Directions
Leaving out every picture, copy the lines of the material below exactly, from the line containing "padding-left: 120px;" through the line containing "border-left:3px solid #0f4fc0;".

Source information
-- Opening Marker --
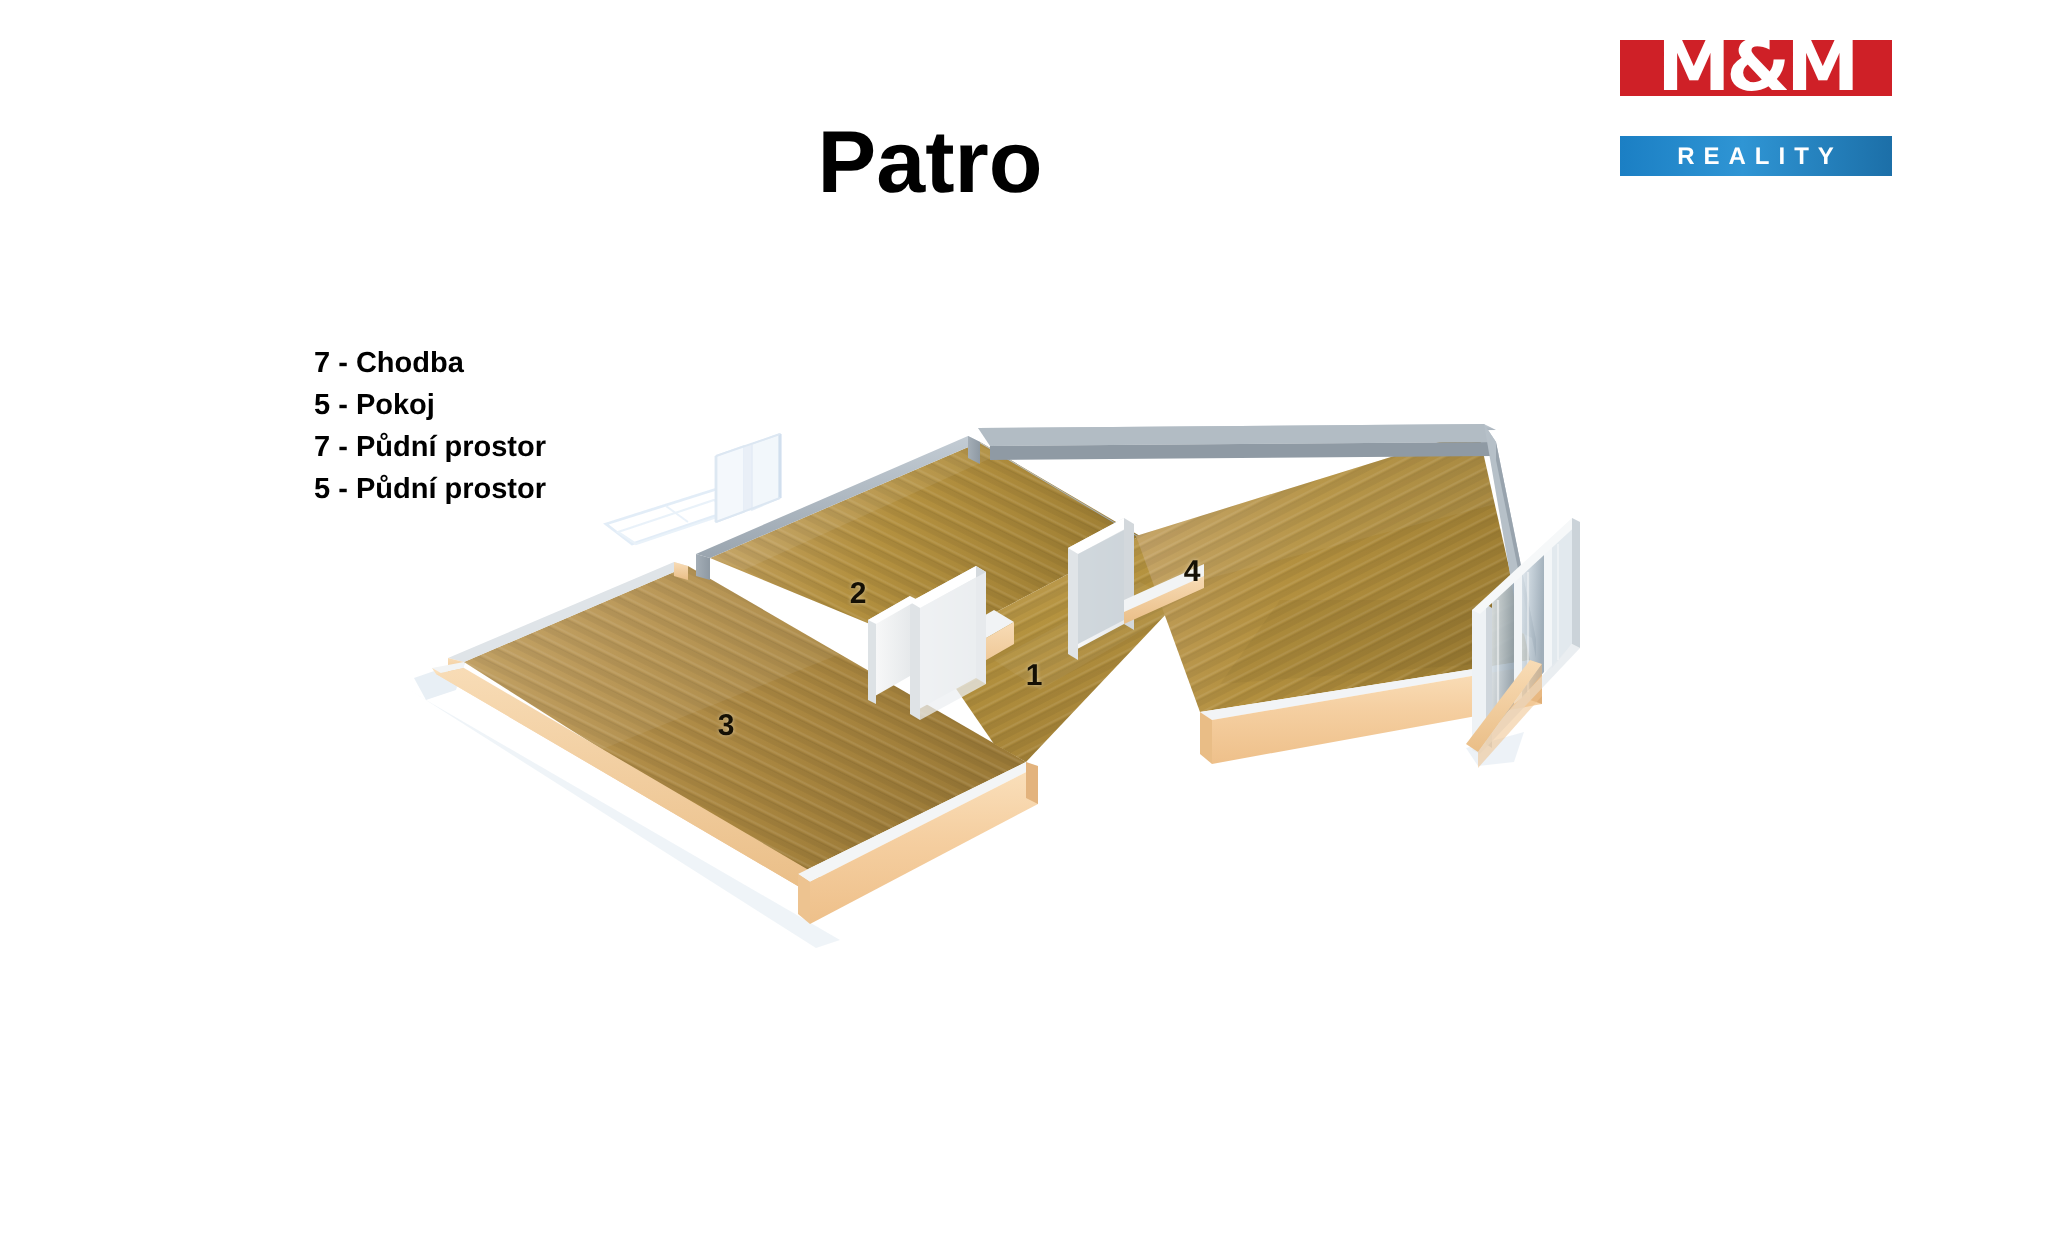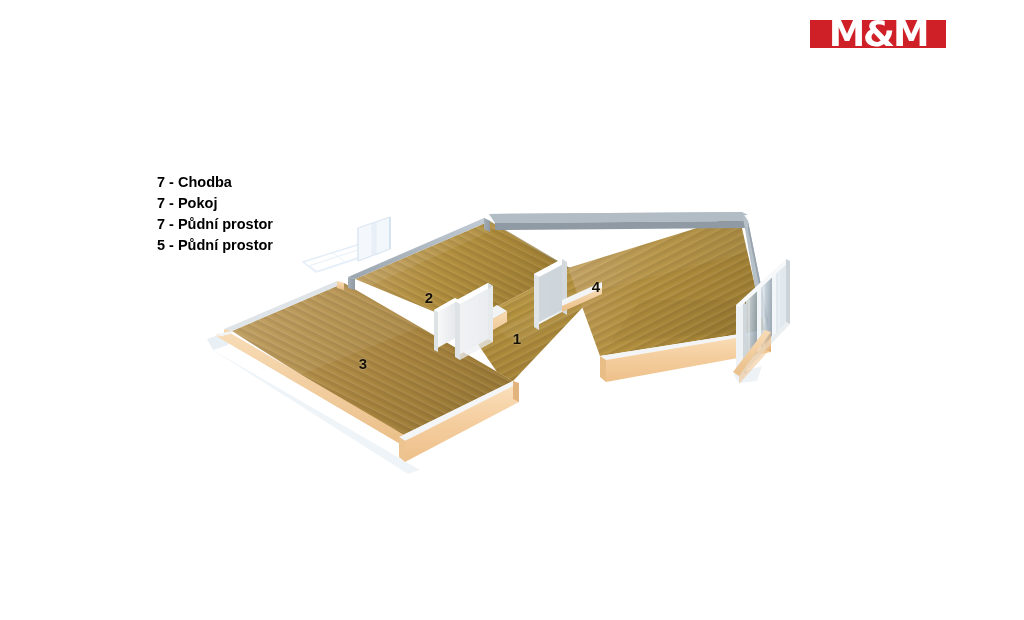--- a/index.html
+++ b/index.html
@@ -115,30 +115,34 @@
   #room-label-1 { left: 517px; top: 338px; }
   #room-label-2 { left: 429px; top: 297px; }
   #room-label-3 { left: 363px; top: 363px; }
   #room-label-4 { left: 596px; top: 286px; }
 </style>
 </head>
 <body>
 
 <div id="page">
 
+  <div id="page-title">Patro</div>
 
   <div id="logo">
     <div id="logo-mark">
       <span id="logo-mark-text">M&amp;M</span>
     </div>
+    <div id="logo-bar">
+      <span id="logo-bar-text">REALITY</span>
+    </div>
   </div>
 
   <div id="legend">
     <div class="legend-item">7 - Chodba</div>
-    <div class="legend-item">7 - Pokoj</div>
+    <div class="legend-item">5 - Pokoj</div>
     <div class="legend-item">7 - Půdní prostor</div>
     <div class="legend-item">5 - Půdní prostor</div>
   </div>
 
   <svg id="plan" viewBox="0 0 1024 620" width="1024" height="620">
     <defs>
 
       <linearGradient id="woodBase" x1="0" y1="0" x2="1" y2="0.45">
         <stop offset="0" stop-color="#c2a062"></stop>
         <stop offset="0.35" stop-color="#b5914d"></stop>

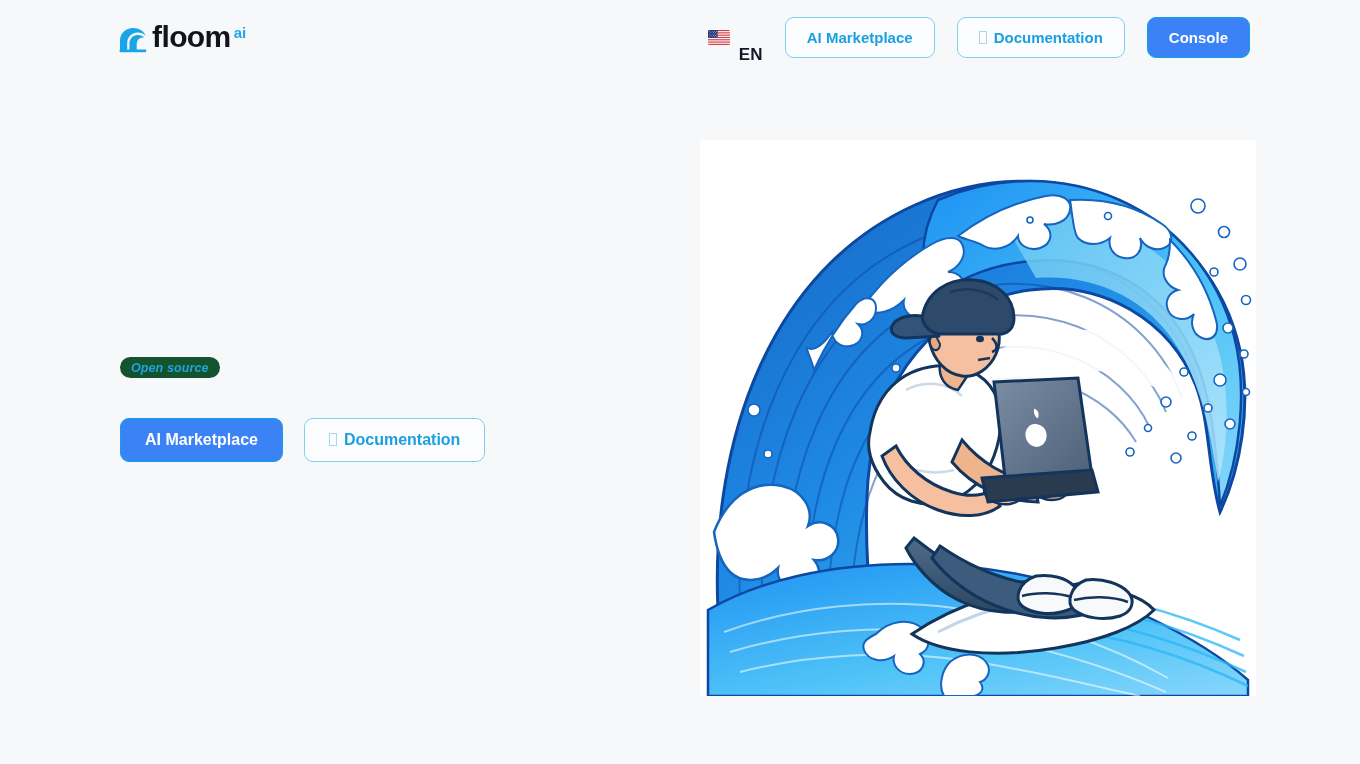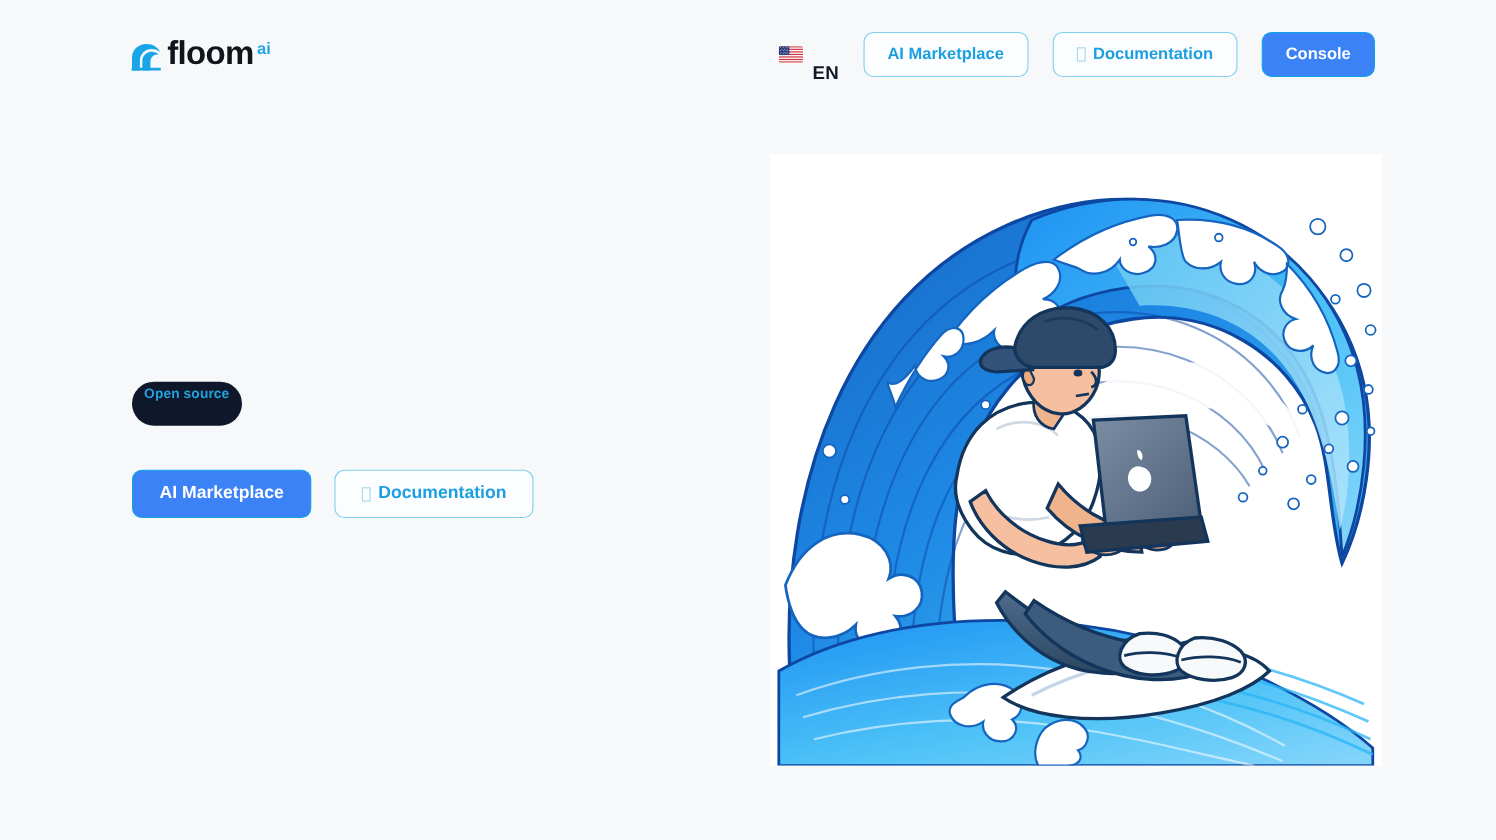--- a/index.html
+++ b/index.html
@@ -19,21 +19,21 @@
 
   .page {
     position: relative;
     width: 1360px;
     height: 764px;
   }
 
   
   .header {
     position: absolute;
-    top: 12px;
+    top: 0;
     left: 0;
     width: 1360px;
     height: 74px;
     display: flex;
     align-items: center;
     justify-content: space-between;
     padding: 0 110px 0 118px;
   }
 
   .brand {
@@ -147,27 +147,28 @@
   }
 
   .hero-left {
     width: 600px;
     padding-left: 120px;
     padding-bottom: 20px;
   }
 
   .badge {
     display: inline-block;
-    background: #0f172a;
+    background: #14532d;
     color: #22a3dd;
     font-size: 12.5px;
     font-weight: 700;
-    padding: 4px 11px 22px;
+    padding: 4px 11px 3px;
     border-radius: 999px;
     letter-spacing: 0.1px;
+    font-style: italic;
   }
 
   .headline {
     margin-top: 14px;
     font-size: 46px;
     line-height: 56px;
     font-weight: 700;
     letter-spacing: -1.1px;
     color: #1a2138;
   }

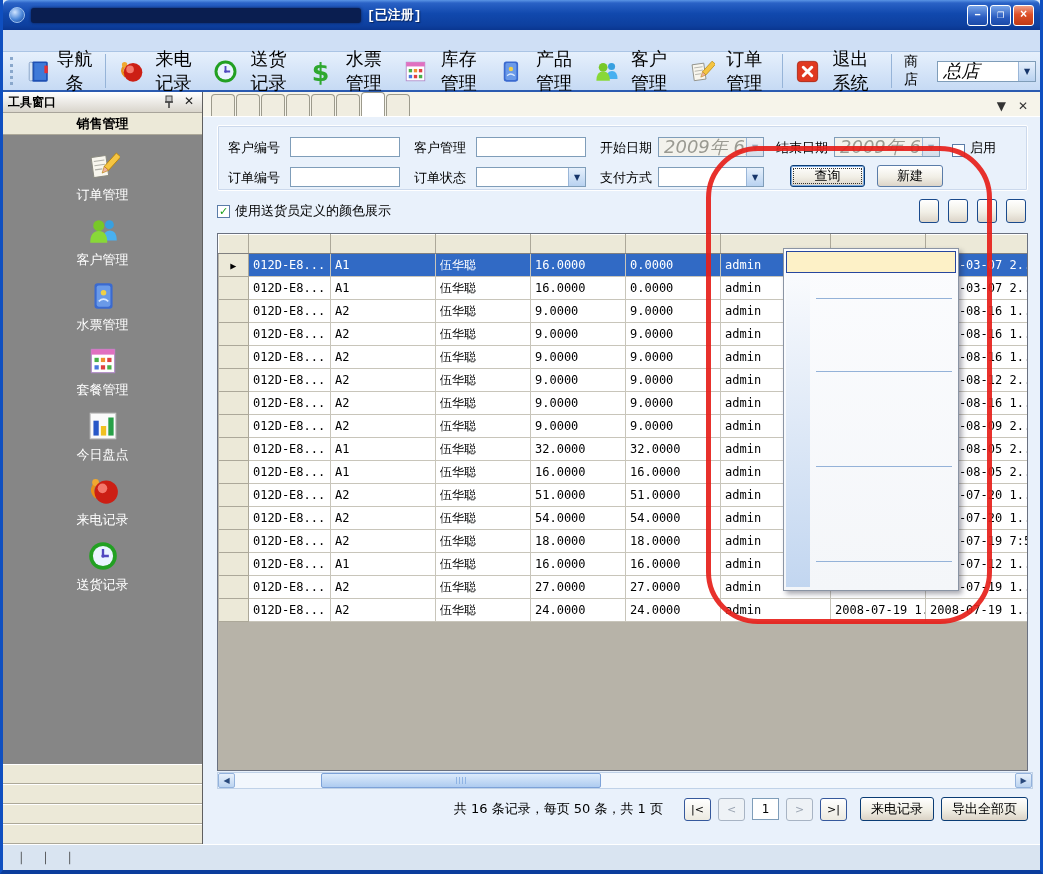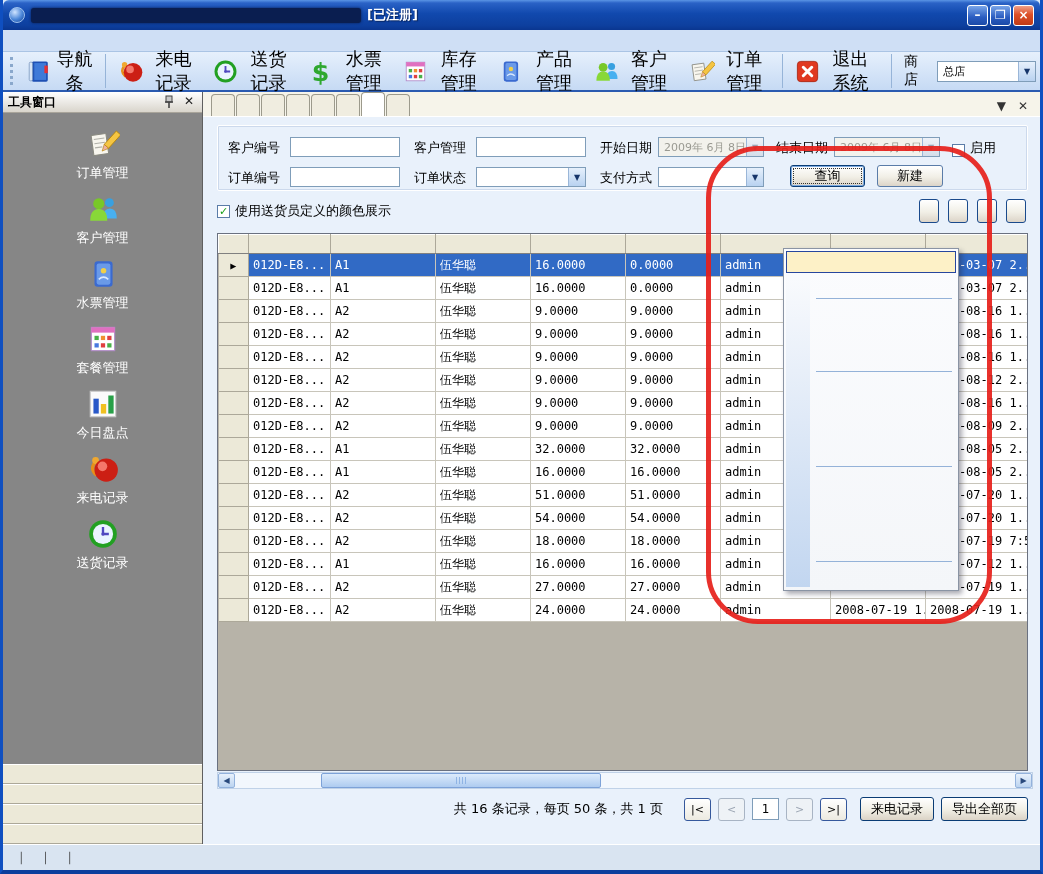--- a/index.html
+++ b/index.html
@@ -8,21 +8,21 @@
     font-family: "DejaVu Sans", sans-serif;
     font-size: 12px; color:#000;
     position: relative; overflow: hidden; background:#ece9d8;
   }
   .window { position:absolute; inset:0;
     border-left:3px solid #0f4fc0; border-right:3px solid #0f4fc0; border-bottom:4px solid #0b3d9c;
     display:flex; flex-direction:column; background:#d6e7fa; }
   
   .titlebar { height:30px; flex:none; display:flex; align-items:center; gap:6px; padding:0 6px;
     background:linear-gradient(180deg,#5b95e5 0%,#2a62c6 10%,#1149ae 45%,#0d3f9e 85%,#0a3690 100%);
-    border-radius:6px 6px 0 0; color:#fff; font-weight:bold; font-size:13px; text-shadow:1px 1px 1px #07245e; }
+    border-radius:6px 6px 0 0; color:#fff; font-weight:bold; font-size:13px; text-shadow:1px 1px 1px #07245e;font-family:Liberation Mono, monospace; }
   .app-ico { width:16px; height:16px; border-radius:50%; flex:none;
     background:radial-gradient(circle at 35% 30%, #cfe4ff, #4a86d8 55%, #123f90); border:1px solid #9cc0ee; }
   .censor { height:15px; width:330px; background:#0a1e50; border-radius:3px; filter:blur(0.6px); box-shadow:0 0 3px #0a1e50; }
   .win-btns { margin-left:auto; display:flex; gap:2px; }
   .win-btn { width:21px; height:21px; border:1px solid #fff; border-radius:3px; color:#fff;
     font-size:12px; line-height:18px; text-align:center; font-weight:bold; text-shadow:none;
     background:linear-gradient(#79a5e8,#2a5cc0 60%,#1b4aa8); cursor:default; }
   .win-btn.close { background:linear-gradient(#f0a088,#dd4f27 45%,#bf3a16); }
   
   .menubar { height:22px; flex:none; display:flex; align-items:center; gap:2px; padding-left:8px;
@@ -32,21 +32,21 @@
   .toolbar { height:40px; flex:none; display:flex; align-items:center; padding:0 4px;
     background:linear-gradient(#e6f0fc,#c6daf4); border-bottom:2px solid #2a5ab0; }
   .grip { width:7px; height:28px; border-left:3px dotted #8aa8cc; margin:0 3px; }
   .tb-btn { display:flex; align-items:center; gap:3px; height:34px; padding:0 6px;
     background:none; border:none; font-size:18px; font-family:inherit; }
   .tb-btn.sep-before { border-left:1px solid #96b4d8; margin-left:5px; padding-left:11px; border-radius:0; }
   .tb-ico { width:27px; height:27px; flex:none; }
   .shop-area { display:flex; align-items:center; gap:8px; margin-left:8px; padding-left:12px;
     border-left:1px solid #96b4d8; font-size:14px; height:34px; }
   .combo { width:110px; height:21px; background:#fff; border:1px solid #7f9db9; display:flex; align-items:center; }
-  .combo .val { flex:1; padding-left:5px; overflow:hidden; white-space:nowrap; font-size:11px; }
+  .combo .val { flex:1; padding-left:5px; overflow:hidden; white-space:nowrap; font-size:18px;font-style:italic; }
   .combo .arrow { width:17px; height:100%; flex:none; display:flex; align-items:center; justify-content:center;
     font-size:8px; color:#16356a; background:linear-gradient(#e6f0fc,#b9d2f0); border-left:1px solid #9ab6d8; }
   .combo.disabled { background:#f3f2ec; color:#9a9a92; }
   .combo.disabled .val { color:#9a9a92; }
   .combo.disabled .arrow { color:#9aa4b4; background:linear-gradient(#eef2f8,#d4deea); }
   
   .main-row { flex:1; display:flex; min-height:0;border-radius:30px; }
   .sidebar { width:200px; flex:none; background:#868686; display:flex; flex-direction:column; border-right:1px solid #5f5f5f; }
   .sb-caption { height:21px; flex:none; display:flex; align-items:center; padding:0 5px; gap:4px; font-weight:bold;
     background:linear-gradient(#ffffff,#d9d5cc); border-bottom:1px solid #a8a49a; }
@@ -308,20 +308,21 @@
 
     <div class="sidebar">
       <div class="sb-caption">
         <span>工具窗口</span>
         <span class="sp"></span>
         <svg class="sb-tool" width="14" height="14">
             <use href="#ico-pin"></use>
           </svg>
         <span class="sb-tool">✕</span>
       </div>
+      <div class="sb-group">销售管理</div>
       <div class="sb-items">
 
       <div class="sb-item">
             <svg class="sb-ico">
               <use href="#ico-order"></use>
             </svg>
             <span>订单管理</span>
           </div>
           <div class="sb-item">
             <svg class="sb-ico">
-- Closing Marker --
Result of the exercise
     padding-left: 120px;
     padding-bottom: 20px;
   }
 
   .badge {
     display: inline-block;
-    background: #0f172a;
+    background: #14532d;
     color: #22a3dd;
     font-size: 12.5px;
     font-weight: 700;
-    padding: 4px 11px 22px;
+    padding: 4px 11px 3px;
     border-radius: 999px;
     letter-spacing: 0.1px;
+    font-style: italic;
   }
 
   .headline {
     margin-top: 14px;
     font-size: 46px;
     line-height: 56px;
     font-weight: 700;
     letter-spacing: -1.1px;
     color: #1a2138;
   }

--- a/index.html
+++ b/index.html
@@ -8,21 +8,21 @@
     font-family: "DejaVu Sans", sans-serif;
     font-size: 12px; color:#000;
     position: relative; overflow: hidden; background:#ece9d8;
   }
   .window { position:absolute; inset:0;
     border-left:3px solid #0f4fc0; border-right:3px solid #0f4fc0; border-bottom:4px solid #0b3d9c;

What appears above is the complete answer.